_Task objective_. Whenever "none" appears in a line, please copy that line from the data.

_Supplied data_.

::::::::::

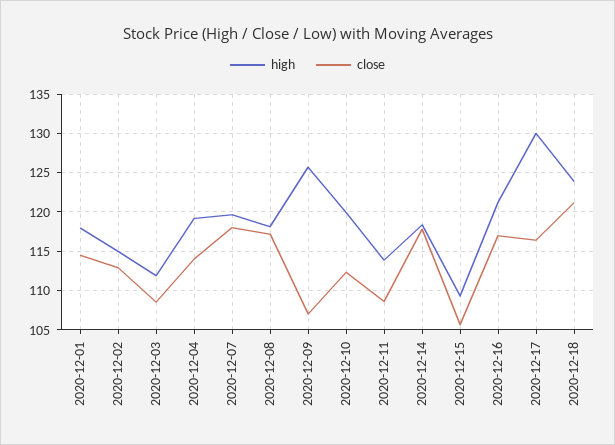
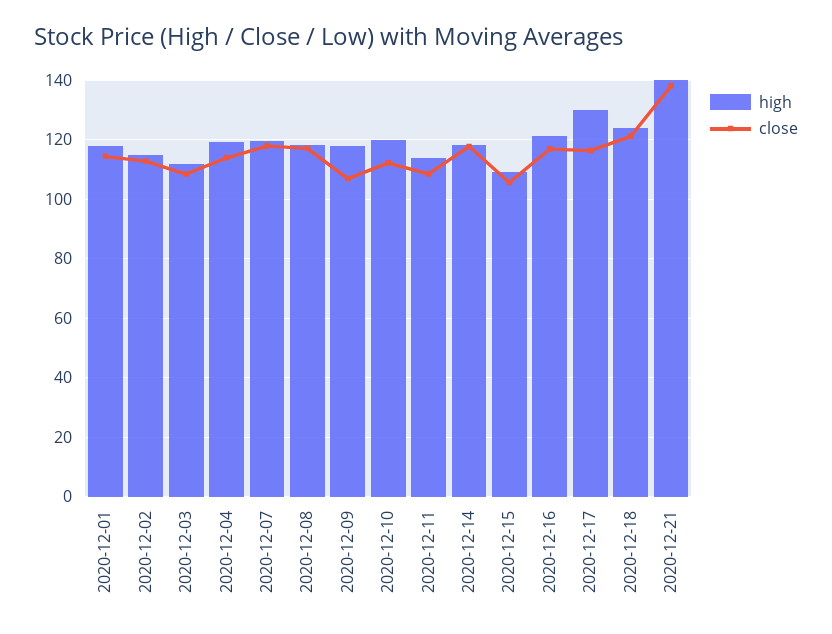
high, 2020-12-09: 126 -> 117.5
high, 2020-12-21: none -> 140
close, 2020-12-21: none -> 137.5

::::::::::

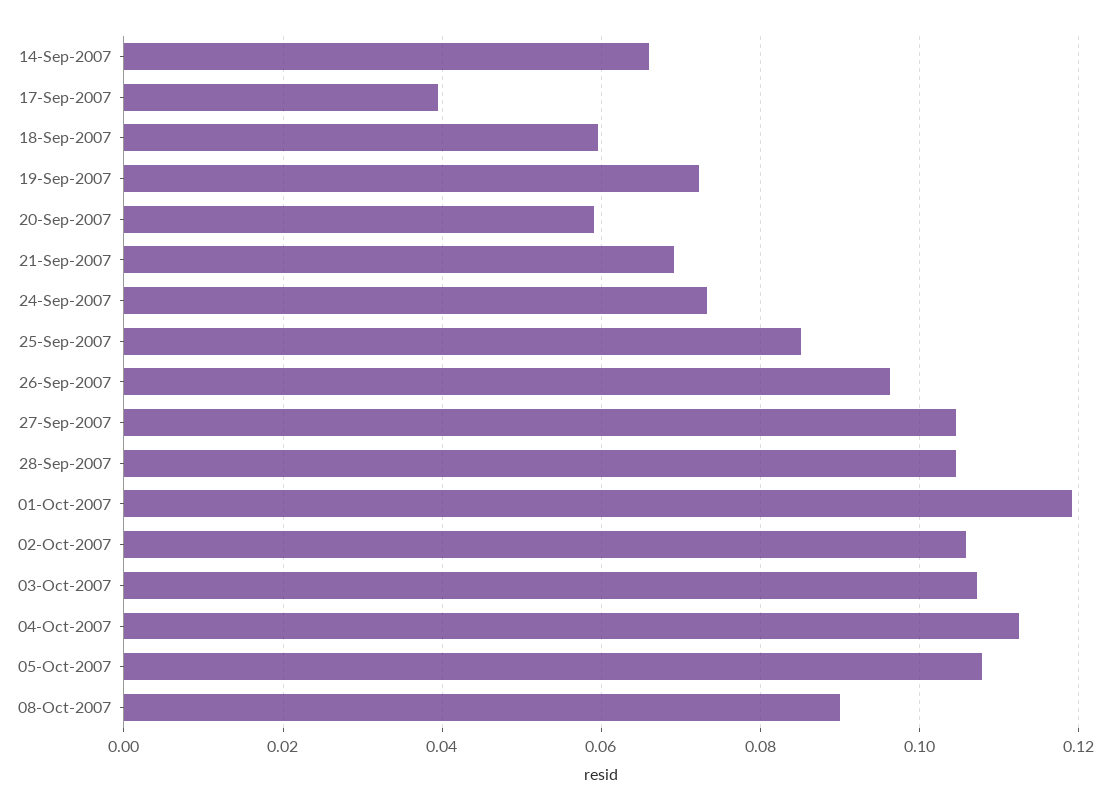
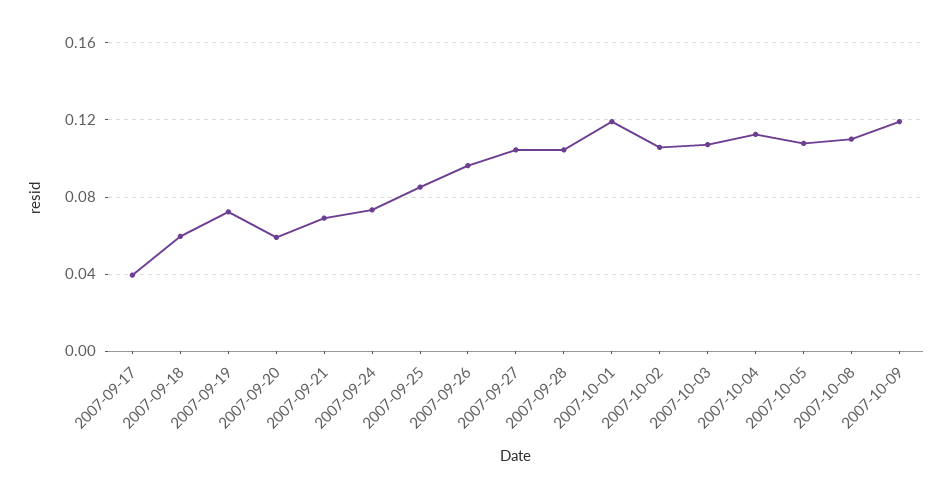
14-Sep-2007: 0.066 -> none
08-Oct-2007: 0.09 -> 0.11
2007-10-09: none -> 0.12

::::::::::

_Response area_.
high, 2020-12-21: none -> 140
close, 2020-12-21: none -> 137.5
14-Sep-2007: 0.066 -> none
2007-10-09: none -> 0.12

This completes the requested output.